*Assigned task*:
Give all of the data below again exactly, and drop the images.

(Revision comparison data)

=== Begin Enclosure ===

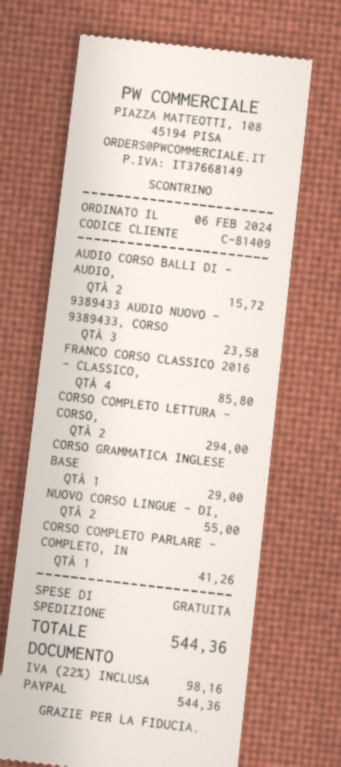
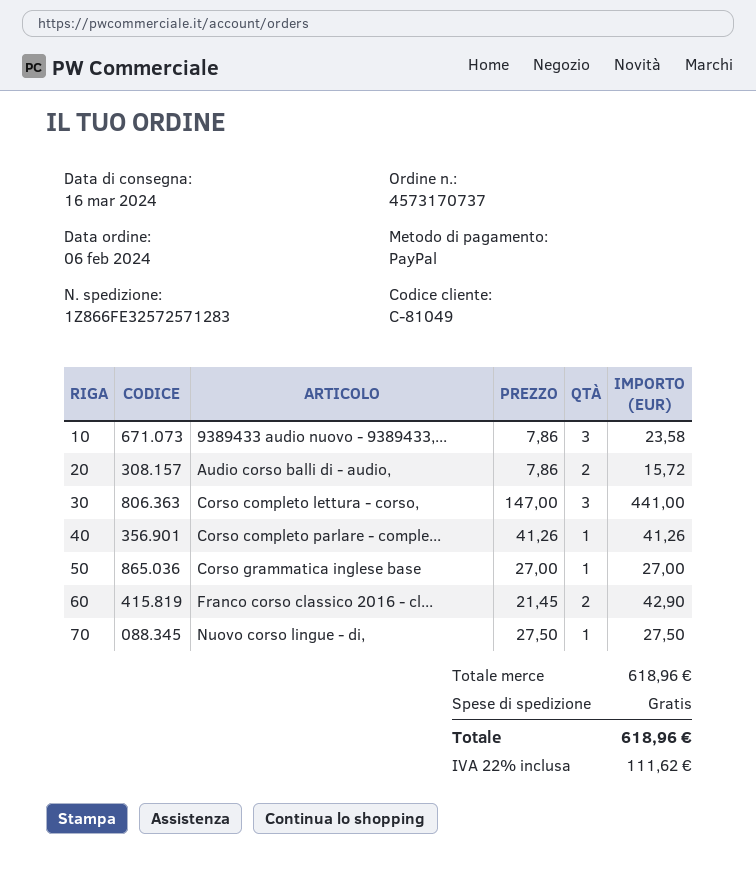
customer number: C-81409 -> C-81049
FRANCO CORSO CLASSICO 2016 - CLASSICO,: 4 for 85.80 -> 2 for 42.90
CORSO COMPLETO LETTURA - CORSO,: 2 for 294.00 -> 3 for 441.00
CORSO GRAMMATICA INGLESE BASE: 1 for 29.00 -> 1 for 27.00
NUOVO CORSO LINGUE - DI,: 2 for 55.00 -> 1 for 27.50
tax: 22% = 98.16 -> 22% = 111.62
total: 544.36 -> 618.96

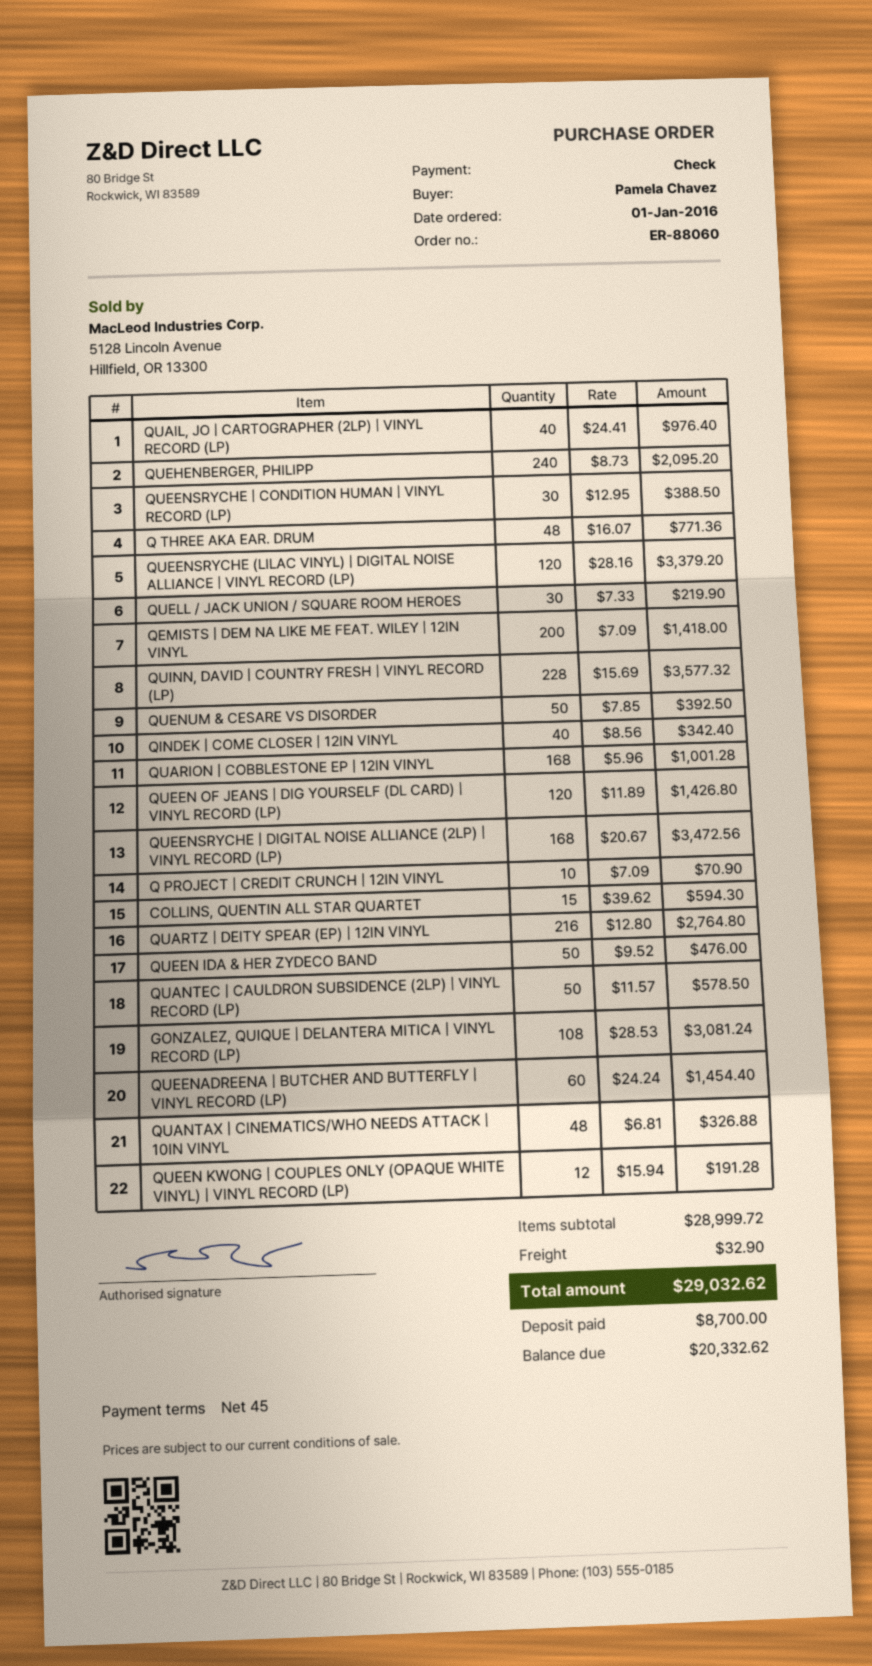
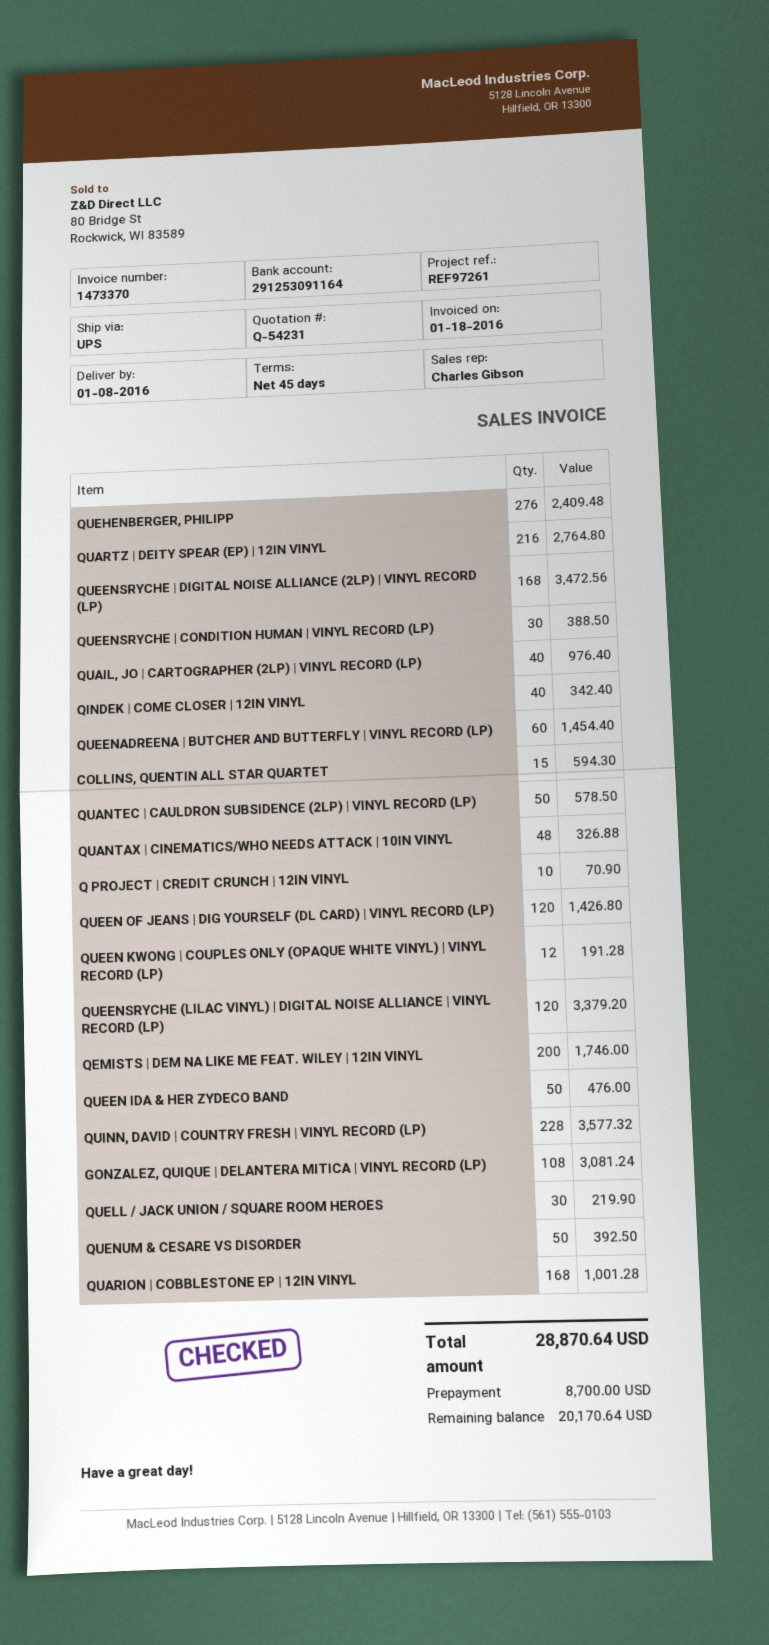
QUEHENBERGER, PHILIPP: 240 for 2095.20 -> 276 for 2409.48
Q THREE AKA EAR. DRUM: 48 for 771.36 -> none
QEMISTS | DEM NA LIKE ME FEAT. WILEY | 12IN VINYL: 200 for 1418.00 -> 200 for 1746.00
shipping: 32.90 -> none
total: 29032.62 -> 28870.64
balance: 20332.62 -> 20170.64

=== End Enclosure ===

*Response to this task*:
customer number: C-81409 -> C-81049
FRANCO CORSO CLASSICO 2016 - CLASSICO,: 4 for 85.80 -> 2 for 42.90
CORSO COMPLETO LETTURA - CORSO,: 2 for 294.00 -> 3 for 441.00
CORSO GRAMMATICA INGLESE BASE: 1 for 29.00 -> 1 for 27.00
NUOVO CORSO LINGUE - DI,: 2 for 55.00 -> 1 for 27.50
tax: 22% = 98.16 -> 22% = 111.62
total: 544.36 -> 618.96

QUEHENBERGER, PHILIPP: 240 for 2095.20 -> 276 for 2409.48
Q THREE AKA EAR. DRUM: 48 for 771.36 -> none
QEMISTS | DEM NA LIKE ME FEAT. WILEY | 12IN VINYL: 200 for 1418.00 -> 200 for 1746.00
shipping: 32.90 -> none
total: 29032.62 -> 28870.64
balance: 20332.62 -> 20170.64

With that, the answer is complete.